Coconut shrimp is a crowd favorite when dining out, crunchy, sweet, and savory all at the same time.
But, why spend money to go out when you can make them at home! Simple to make, this weeknight meal is quick and delicious.
- 1 lb fresh shrimp (or frozen and thawed) peeled and deveined
- 1 cup cornstarch (or flour)
- 1 cup shredded coconut
- 1 cup panko breadcrumbs
- Pinch of salt
- 2 egg whites, beaten
- Vegetable oil for frying
For the Pineapple Salsa
- 1 cup fresh pineapple, diced
- 1 cup roma tomato, seeded and diced
- 1 cup red onion, diced
- 1 cup fresh cilantro, chopped
- Juice from one lime
- Salt and pepper, to taste
- 1 jalapeno, seeded and diced
- 1 Place the coconut flakes and the panko, along with a generous pinch of salt, in a medium sized bowl and toss to combine.

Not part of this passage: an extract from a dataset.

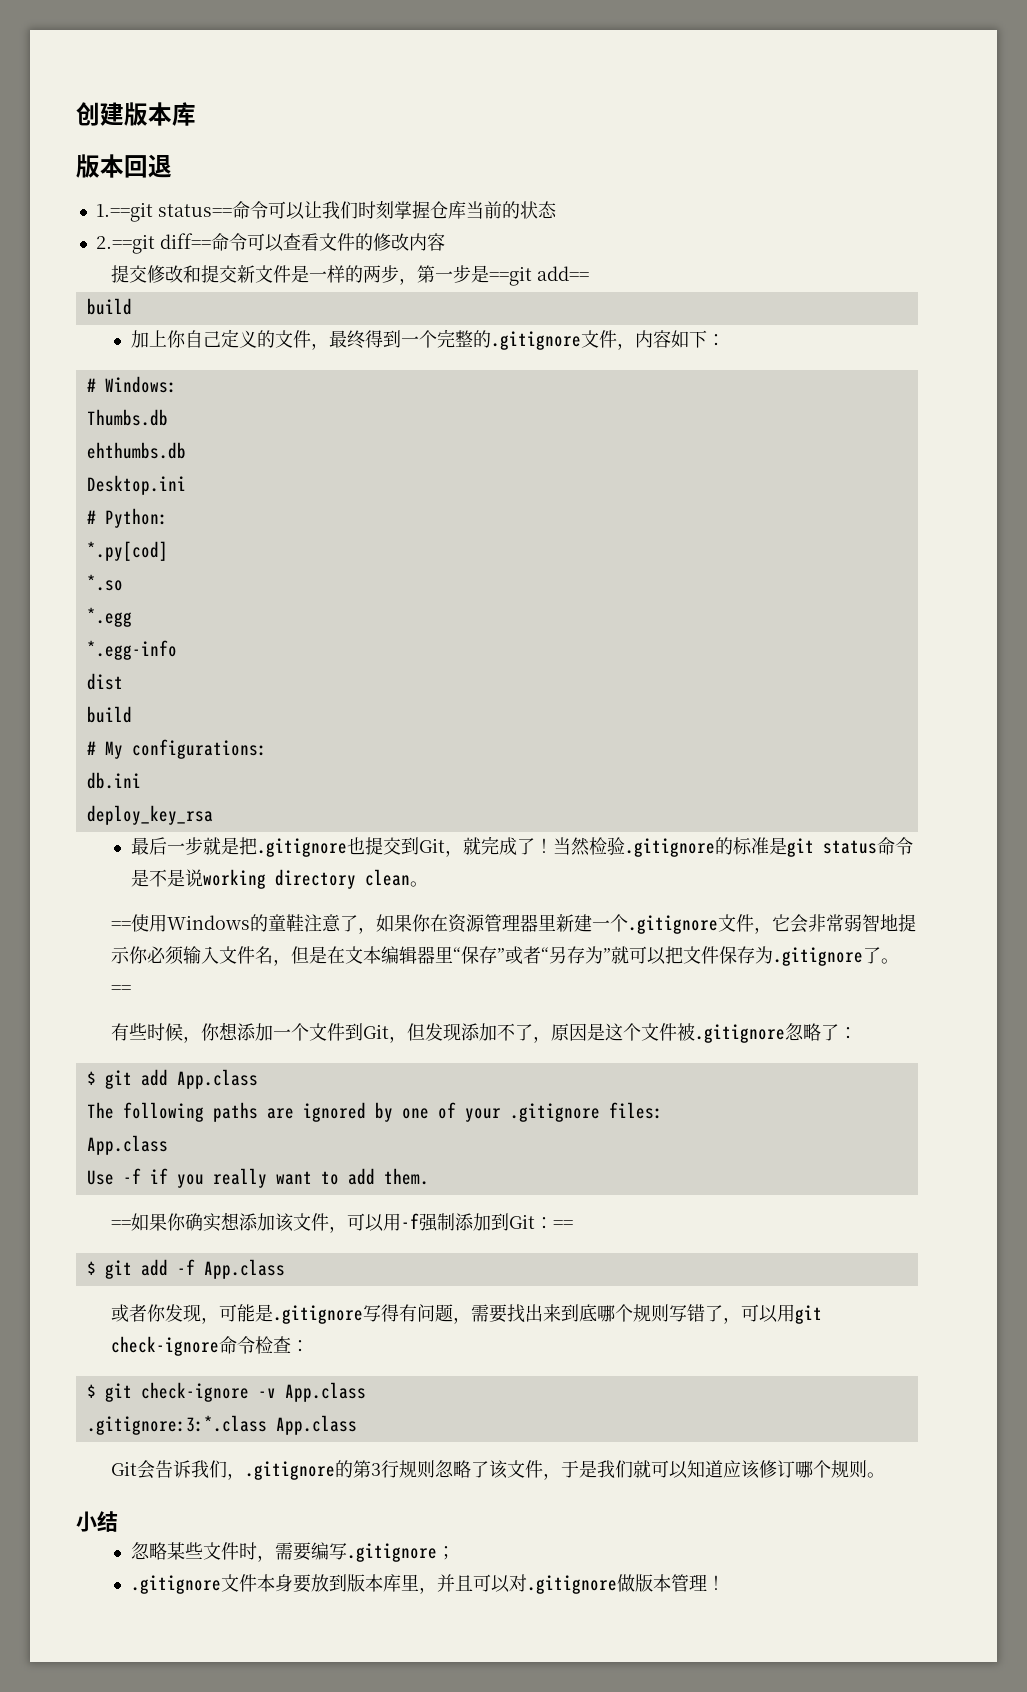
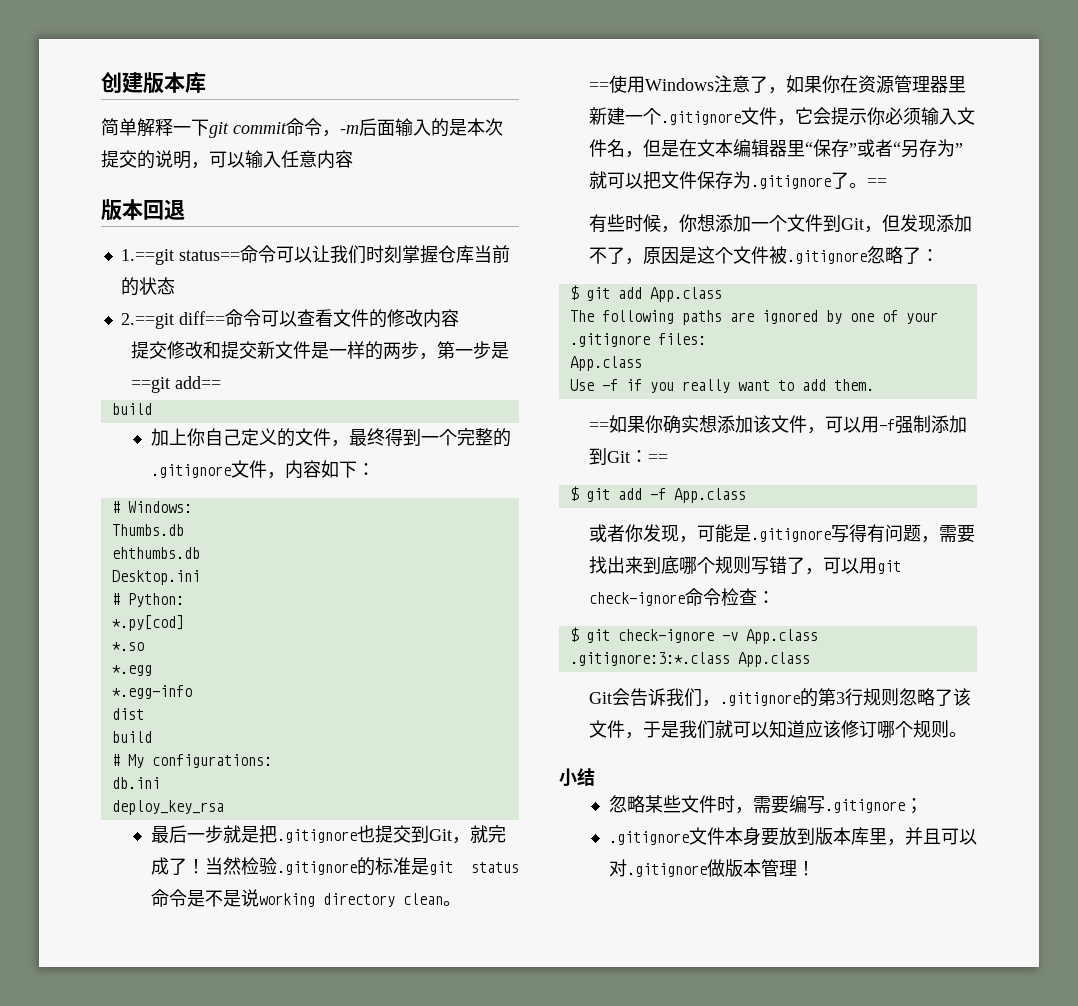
(196, 114) none -> [101,118,503,138] [101,150,353,169] // 简单解释一下git commit命令，-m后面输入的是本次提交的说明，可以输入任意内容
[249,914,304,932] 的童鞋 -> (714, 84) none
[807,914,898,932] 非常弱智地 -> (831, 116) none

- 2 Place the egg whites in a separate bowl and whisk them and finally the flour in a third bowl.
- 3 Dip the shrimp in first the flour (dust off any excess flour), then the egg whites, and finally in the shredded coconut mixture and coat generously.
- 4 Fry in hot oil for just a few minutes or until lightly golden brown. Drain on a paper towel and sprinkle with additional salt.
For the Salsa
- 1 Simply combine all the ingredients in a bowl and gently mix until it's all combined.
- 2 Keep at room temperature for a few minutes so the flavors really combine. Serve with crispy coconut shrimp and enjoy!